3. Diseases that had been previously eradicated.
Putting aside long-dormant new (or new to us) viruses, there’s also the issue of “zombie diseases” that have been safely tucked away in the ice for tens of thousands of years. These could very well include infections that have wreaked havoc on human populations in previous eras, including smallpox, various flu varieties, bubonic plague, and other deadly illnesses long since forgotten. Other infections that didn’t kill previous generations, but which we’ve lost immunity protection for, could also emerge.
In a 2011 paper foreshadowing the Siberian anthrax outbreak last year, researchers Boris A. Revich and Marina A. Podolnaya warned that “[a]s a consequence of permafrost melting, the vectors of deadly infections of the 18th and 19th centuries may come back, especially near the cemeteries where the victims of these infections were buried.”
4. Whatever killed our now-extinct human ancestors.
“No one really understands why Neanderthals went extinct,” Jean-Michel Claverie told the Atlantic. In an interview with Vox, he explained, “We could actually catch a disease from a Neanderthal’s remains. Which is amazing.”
A BBC article notes that melting permafrost could potentially yield “viruses from long-extinct hominin species like Neanderthals and Denisovans, both of which settled in Siberia and were riddled with various viral diseases. Remains of Neanderthals from 30-40,000 years ago have been spotted in Russia. Human populations have lived there, sickened and died for thousands of years.”
5. Any of the scary things on this list.
Okay, not to be alarmist but oh my god someone sound the alarm, a lot of really frightening stuff might surface as warming continues and the ice exposes layers frozen to time. The BBC catalogs a few terrifying examples.
Scientists from the State Research Center of Virology and Biotechnology in Novosibirsk examined the corpse of a Stone Age man in the Siberian region of Gorny Altai, and other men who died in 19th century viral epidemics “and were buried in the permafrost region of Russia.” The BBC notes “they have found bodies with sores characteristic of the marks left by smallpox. While they did not find the smallpox virus itself, they have detected fragments of its DNA.”
The BBC story points out that “fragments of RNA from the 1918 Spanish flu virus” have been discovered by scientists “in corpses buried in mass graves in Alaska's tundra.

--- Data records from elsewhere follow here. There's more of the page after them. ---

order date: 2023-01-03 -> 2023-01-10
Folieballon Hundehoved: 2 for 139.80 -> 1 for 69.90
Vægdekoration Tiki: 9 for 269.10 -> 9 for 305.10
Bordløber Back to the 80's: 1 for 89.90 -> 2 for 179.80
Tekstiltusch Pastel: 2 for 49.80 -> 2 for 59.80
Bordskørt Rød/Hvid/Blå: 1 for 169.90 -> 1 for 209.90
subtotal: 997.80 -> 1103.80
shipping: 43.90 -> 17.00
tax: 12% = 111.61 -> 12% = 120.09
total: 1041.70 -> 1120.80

Smallpox and the bubonic plague are also likely buried in Siberia.”
A bacterium that had been encased in an Antarctic glacier for 8 million years was successfully revived by a team of scientists laboring under the mistaken impression that we’re all hoping to star in a real-life version of "Stranger Things."
And in perhaps my favorite example of all, a group of NASA scientists revived bacteria dating back to the Pleistocene period. These Carnobacterium pleistocenium shared the era with mastodons, woolly mammoths and saber-toothed cats. Though the microbes had been immobilized in a chunk of ice for 32,000 years, they were in fine form after things warmed up.
“Once the ice melted,” according to the BBC “they began swimming around, seemingly unaffected.”
Kali Holloway is a senior writer and the associate editor of media and culture at AlterNet.